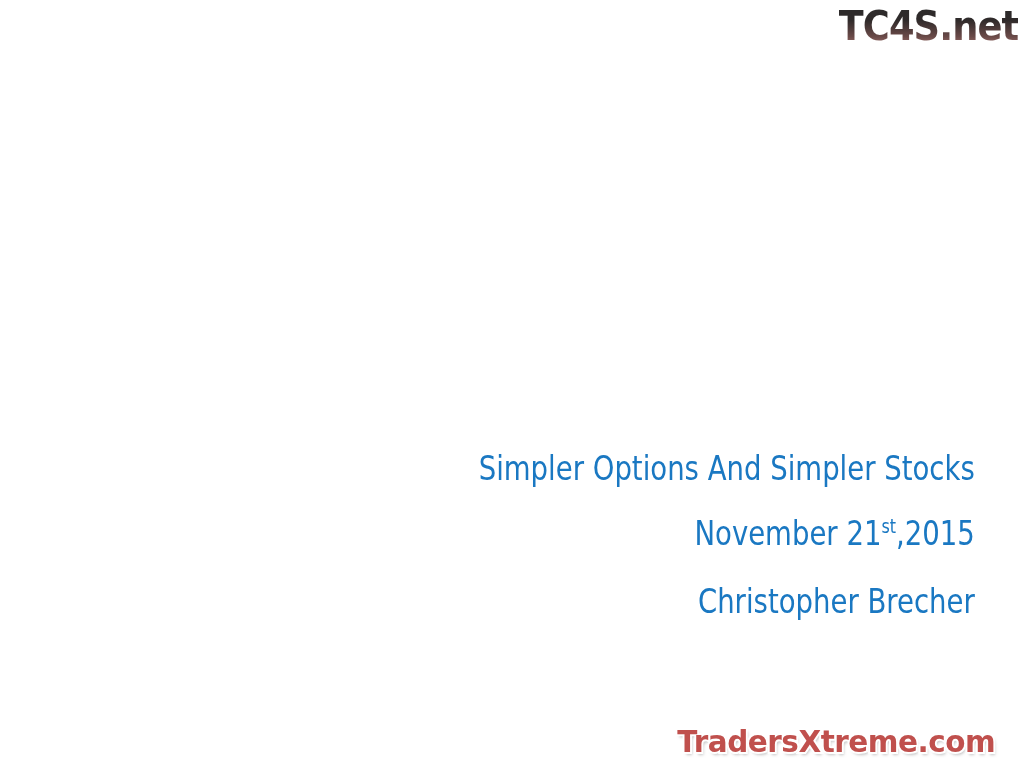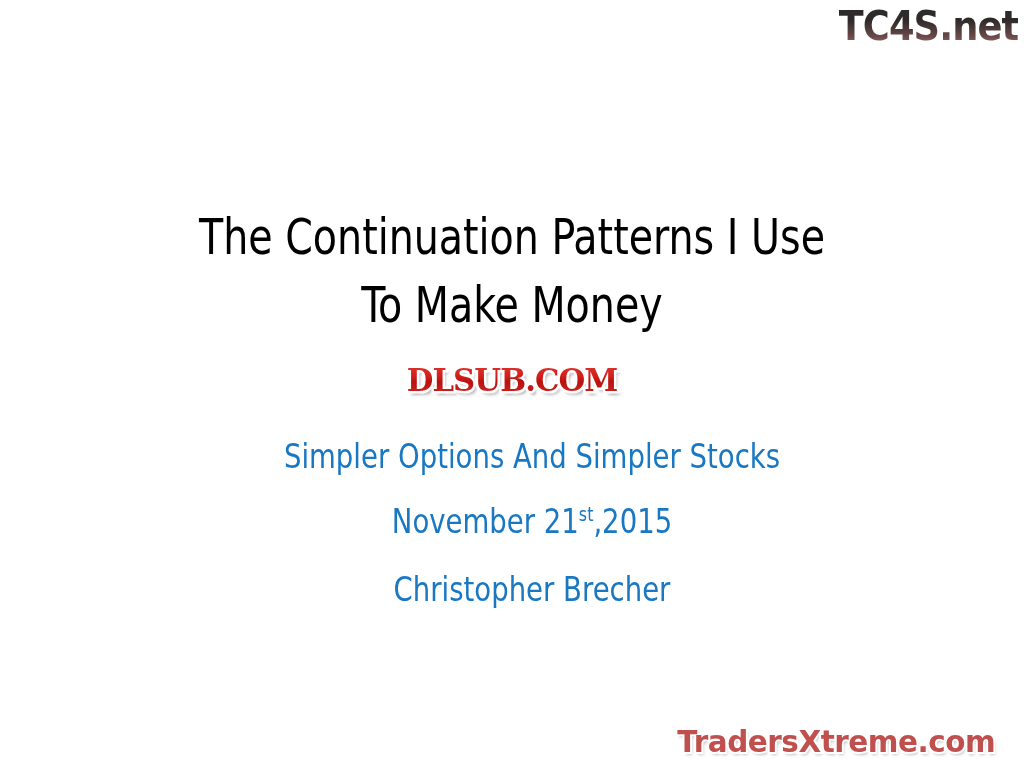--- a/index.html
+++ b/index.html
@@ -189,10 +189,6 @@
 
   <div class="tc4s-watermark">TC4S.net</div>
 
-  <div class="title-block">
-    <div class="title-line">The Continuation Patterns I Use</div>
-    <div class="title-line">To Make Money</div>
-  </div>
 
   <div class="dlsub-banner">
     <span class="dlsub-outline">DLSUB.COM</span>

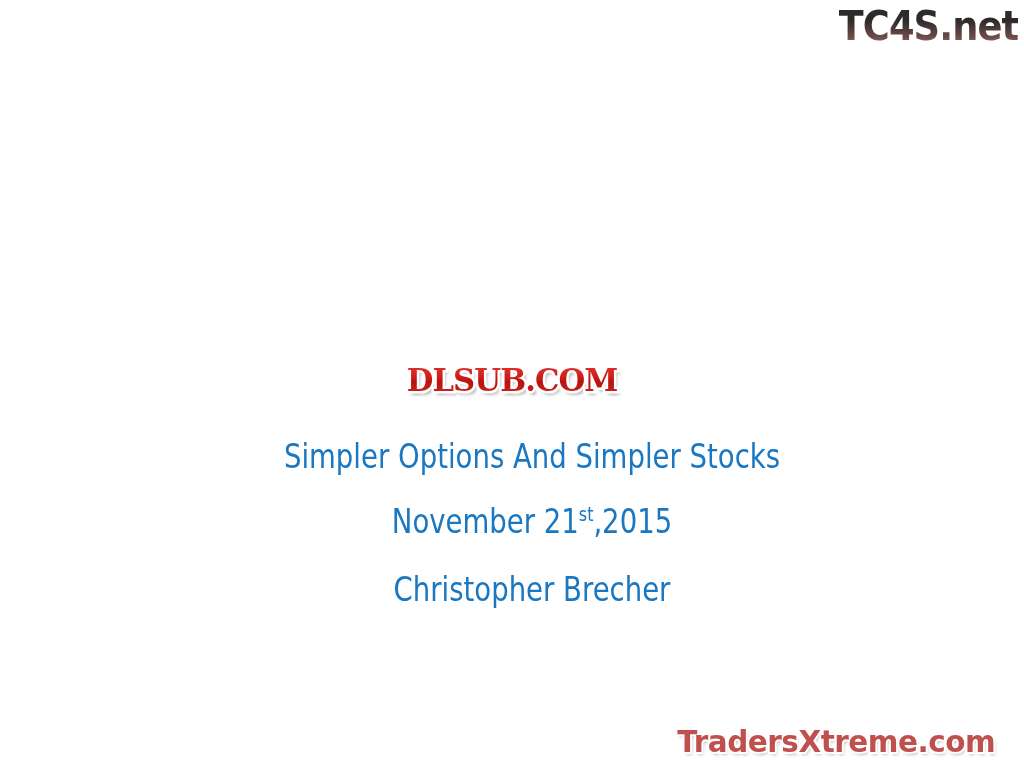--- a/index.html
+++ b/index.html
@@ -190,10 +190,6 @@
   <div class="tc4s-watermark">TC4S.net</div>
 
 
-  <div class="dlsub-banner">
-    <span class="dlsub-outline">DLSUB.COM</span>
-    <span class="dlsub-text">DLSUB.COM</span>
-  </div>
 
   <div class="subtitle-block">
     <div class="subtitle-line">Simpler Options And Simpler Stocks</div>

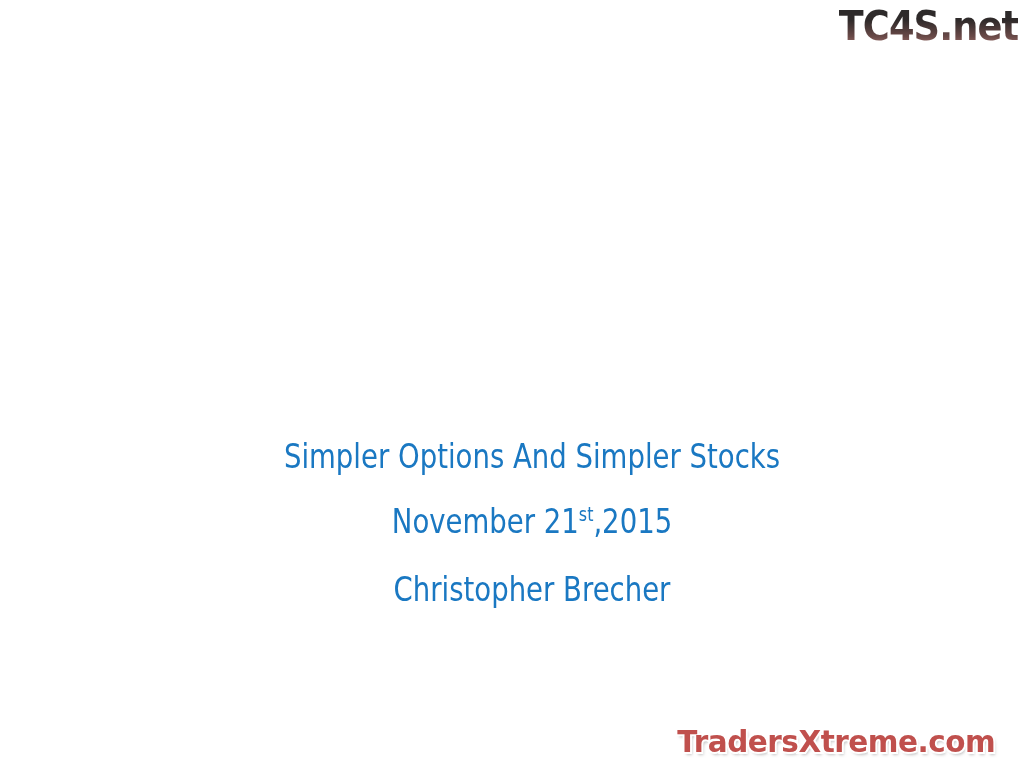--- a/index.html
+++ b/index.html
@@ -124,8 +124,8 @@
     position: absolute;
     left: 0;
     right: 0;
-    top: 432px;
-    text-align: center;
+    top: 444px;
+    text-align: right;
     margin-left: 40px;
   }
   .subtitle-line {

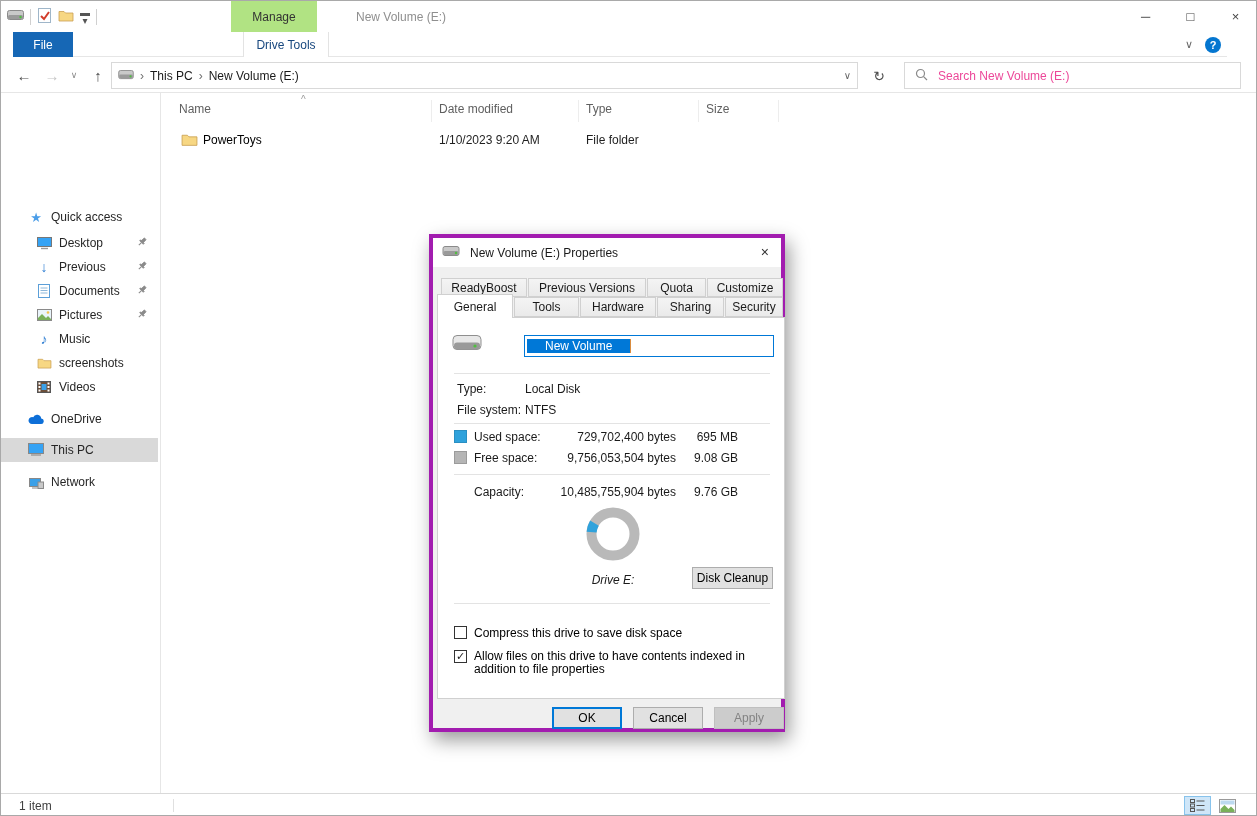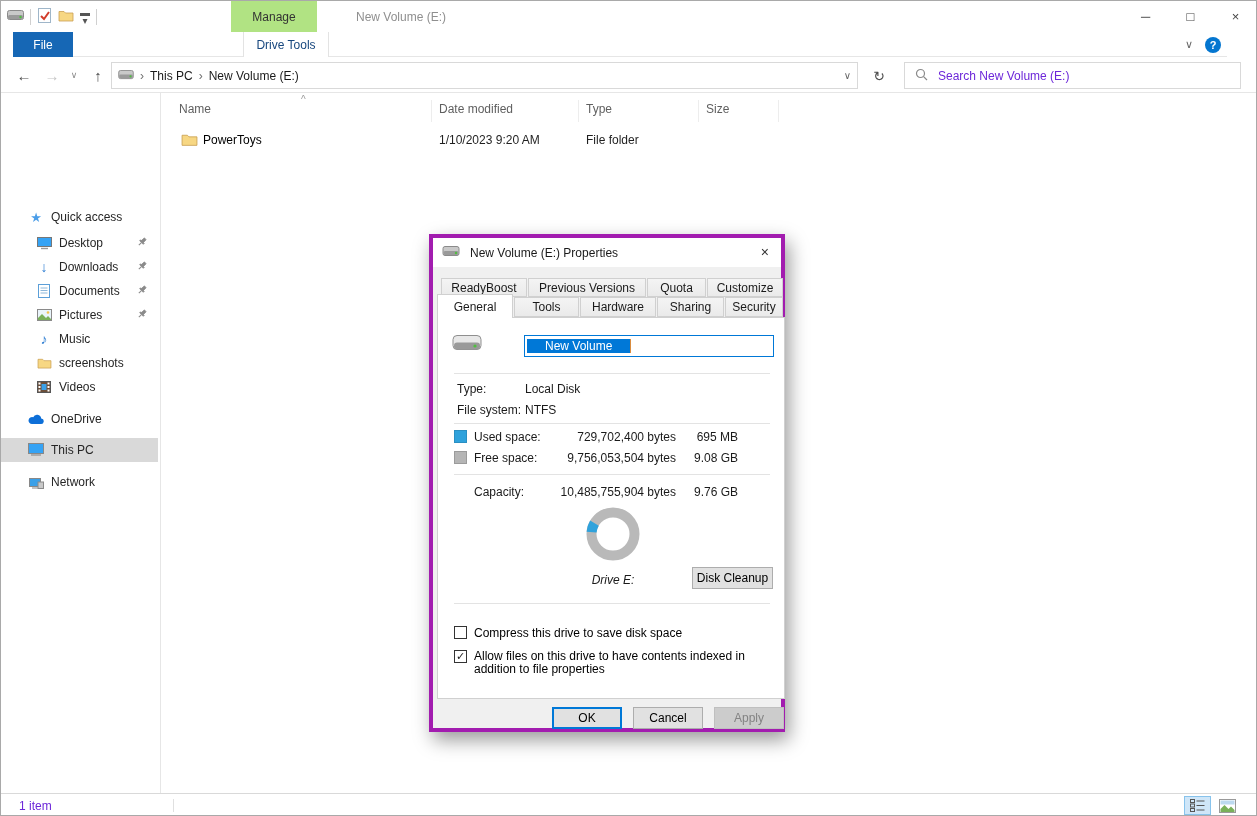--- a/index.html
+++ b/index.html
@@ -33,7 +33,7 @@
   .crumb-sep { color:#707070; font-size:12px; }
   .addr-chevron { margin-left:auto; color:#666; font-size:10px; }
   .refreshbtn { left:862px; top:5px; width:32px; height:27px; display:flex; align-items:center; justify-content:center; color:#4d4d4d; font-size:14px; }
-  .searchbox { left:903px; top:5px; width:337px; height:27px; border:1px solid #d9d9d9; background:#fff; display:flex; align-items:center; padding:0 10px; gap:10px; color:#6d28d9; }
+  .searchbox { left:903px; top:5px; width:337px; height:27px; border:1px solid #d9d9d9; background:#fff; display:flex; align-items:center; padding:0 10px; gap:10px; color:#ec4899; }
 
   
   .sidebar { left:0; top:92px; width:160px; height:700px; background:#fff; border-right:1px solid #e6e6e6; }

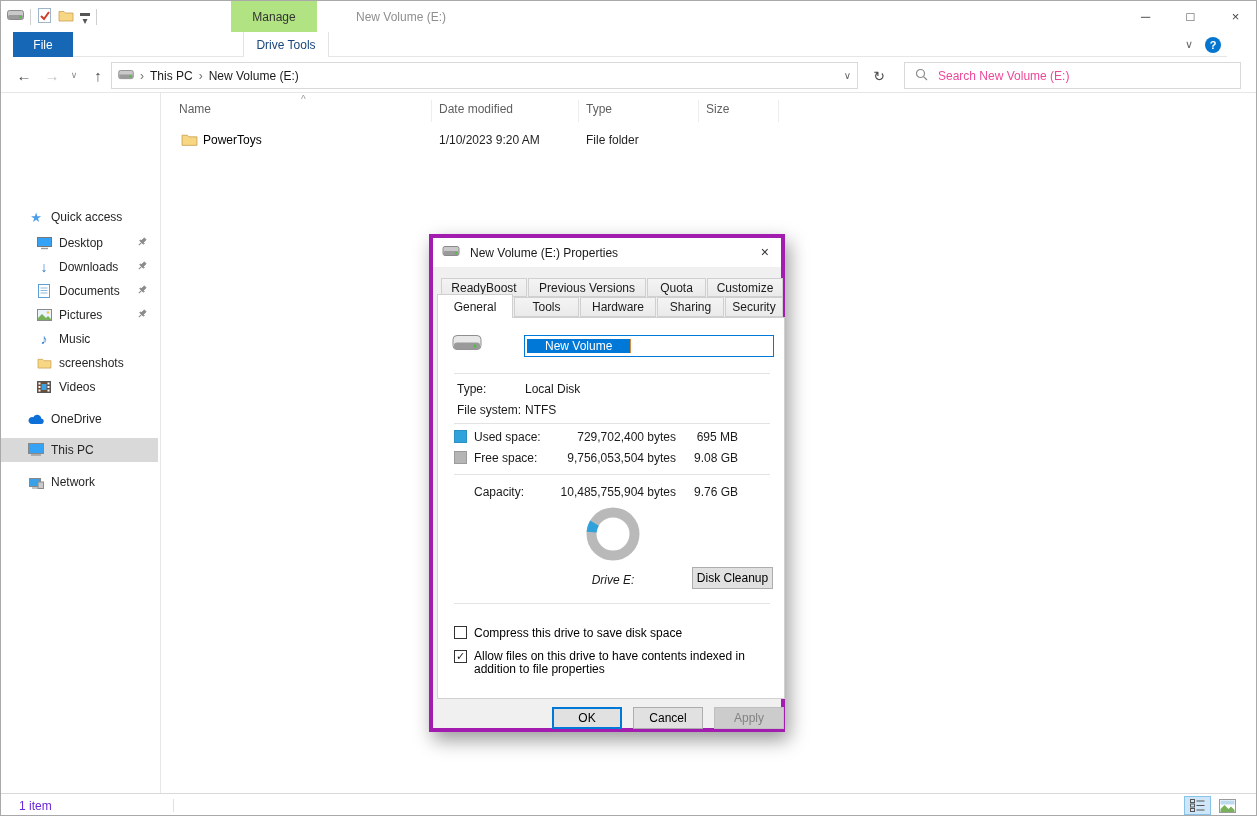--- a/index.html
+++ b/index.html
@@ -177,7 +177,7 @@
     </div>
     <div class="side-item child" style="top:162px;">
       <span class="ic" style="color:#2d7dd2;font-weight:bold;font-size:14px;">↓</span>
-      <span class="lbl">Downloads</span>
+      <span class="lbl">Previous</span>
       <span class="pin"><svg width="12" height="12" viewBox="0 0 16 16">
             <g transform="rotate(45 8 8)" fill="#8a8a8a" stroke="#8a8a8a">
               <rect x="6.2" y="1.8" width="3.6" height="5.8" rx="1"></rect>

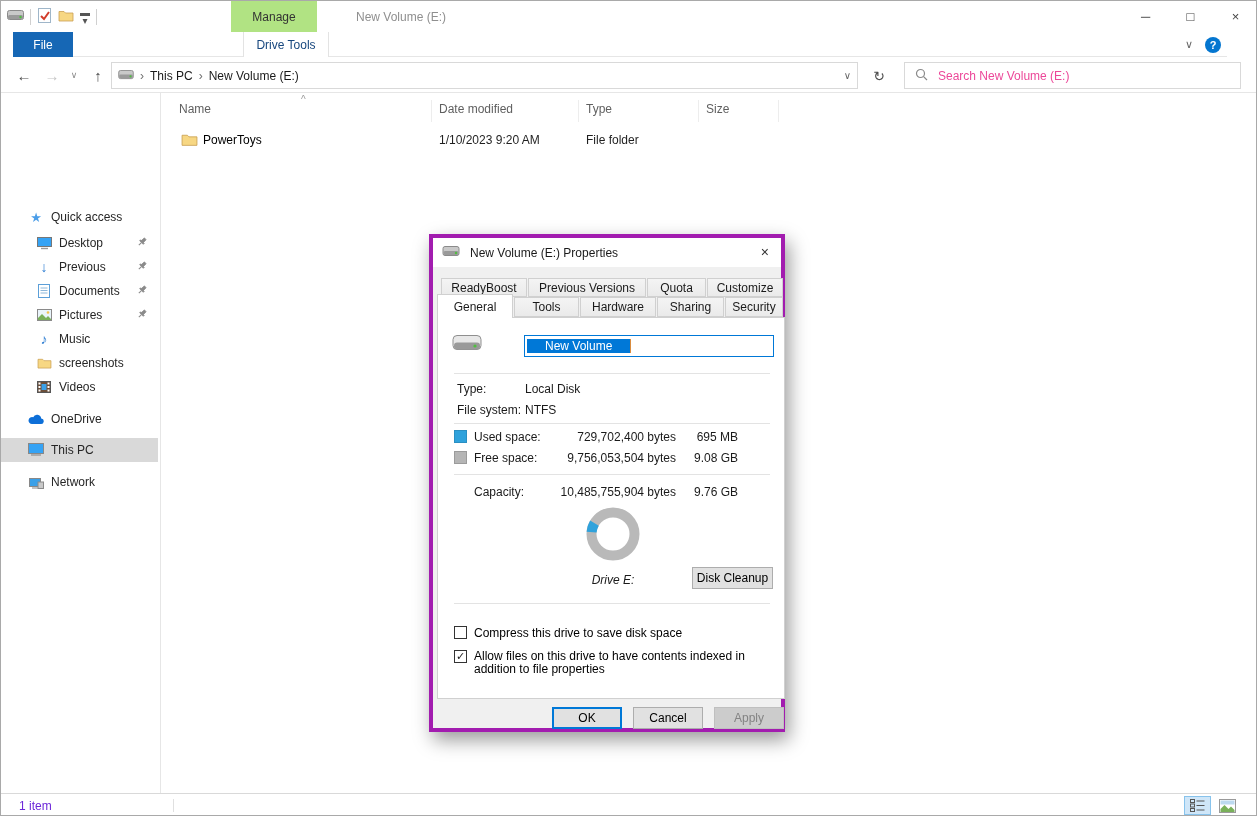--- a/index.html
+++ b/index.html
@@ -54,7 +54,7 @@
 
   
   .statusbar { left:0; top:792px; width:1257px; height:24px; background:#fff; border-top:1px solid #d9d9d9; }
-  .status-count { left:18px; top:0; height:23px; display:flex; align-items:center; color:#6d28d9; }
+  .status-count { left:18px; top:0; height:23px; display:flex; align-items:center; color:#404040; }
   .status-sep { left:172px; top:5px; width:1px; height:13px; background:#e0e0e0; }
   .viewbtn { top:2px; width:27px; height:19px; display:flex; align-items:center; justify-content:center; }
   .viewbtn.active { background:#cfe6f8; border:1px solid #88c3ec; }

^^^^^^^^^^^^^^^^

→ TRY IT: Starting at the line with "-33,7 +33,7 @@" and ending at the line with "left:862px; top:5px; width:32px;", print each line of the listing above exactly, with no other lines.

→ COMPLETED TASK:
@@ -33,7 +33,7 @@
   .crumb-sep { color:#707070; font-size:12px; }
   .addr-chevron { margin-left:auto; color:#666; font-size:10px; }
   .refreshbtn { left:862px; top:5px; width:32px; height:27px; display:flex; align-items:center; justify-content:center; color:#4d4d4d; font-size:14px; }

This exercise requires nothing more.